Content starts
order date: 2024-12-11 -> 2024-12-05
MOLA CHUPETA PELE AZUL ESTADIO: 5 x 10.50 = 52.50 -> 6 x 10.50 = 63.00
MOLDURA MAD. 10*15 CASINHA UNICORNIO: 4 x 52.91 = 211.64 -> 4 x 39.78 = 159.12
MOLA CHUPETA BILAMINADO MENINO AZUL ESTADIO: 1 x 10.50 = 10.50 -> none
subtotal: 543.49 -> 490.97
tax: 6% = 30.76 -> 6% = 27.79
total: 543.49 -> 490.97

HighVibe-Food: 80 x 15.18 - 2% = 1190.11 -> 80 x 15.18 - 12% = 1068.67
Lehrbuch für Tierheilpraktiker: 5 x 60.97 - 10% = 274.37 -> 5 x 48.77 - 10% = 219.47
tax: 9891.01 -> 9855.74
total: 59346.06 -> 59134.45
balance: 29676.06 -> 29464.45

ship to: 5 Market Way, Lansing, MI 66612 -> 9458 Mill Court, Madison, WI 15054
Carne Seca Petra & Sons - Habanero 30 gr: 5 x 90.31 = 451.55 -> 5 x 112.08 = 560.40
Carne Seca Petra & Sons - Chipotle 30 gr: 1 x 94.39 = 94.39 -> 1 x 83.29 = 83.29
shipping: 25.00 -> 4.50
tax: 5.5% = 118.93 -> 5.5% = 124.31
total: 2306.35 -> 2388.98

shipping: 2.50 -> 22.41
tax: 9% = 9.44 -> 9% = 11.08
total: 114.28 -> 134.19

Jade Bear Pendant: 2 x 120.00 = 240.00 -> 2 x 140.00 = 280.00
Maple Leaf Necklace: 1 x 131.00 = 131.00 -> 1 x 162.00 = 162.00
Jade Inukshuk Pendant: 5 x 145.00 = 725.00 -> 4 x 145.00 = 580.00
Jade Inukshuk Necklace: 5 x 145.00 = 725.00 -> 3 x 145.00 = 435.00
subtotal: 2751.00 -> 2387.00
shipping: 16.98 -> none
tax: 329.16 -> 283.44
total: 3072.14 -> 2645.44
Content ends
[THE TASK]:
After the last line of the data, restate all the entries verbatim.

[EXERCISE RESULT]:
order date: 2024-12-11 -> 2024-12-05
MOLA CHUPETA PELE AZUL ESTADIO: 5 x 10.50 = 52.50 -> 6 x 10.50 = 63.00
MOLDURA MAD. 10*15 CASINHA UNICORNIO: 4 x 52.91 = 211.64 -> 4 x 39.78 = 159.12
MOLA CHUPETA BILAMINADO MENINO AZUL ESTADIO: 1 x 10.50 = 10.50 -> none
subtotal: 543.49 -> 490.97
tax: 6% = 30.76 -> 6% = 27.79
total: 543.49 -> 490.97

HighVibe-Food: 80 x 15.18 - 2% = 1190.11 -> 80 x 15.18 - 12% = 1068.67
Lehrbuch für Tierheilpraktiker: 5 x 60.97 - 10% = 274.37 -> 5 x 48.77 - 10% = 219.47
tax: 9891.01 -> 9855.74
total: 59346.06 -> 59134.45
balance: 29676.06 -> 29464.45

ship to: 5 Market Way, Lansing, MI 66612 -> 9458 Mill Court, Madison, WI 15054
Carne Seca Petra & Sons - Habanero 30 gr: 5 x 90.31 = 451.55 -> 5 x 112.08 = 560.40
Carne Seca Petra & Sons - Chipotle 30 gr: 1 x 94.39 = 94.39 -> 1 x 83.29 = 83.29
shipping: 25.00 -> 4.50
tax: 5.5% = 118.93 -> 5.5% = 124.31
total: 2306.35 -> 2388.98

shipping: 2.50 -> 22.41
tax: 9% = 9.44 -> 9% = 11.08
total: 114.28 -> 134.19

Jade Bear Pendant: 2 x 120.00 = 240.00 -> 2 x 140.00 = 280.00
Maple Leaf Necklace: 1 x 131.00 = 131.00 -> 1 x 162.00 = 162.00
Jade Inukshuk Pendant: 5 x 145.00 = 725.00 -> 4 x 145.00 = 580.00
Jade Inukshuk Necklace: 5 x 145.00 = 725.00 -> 3 x 145.00 = 435.00
subtotal: 2751.00 -> 2387.00
shipping: 16.98 -> none
tax: 329.16 -> 283.44
total: 3072.14 -> 2645.44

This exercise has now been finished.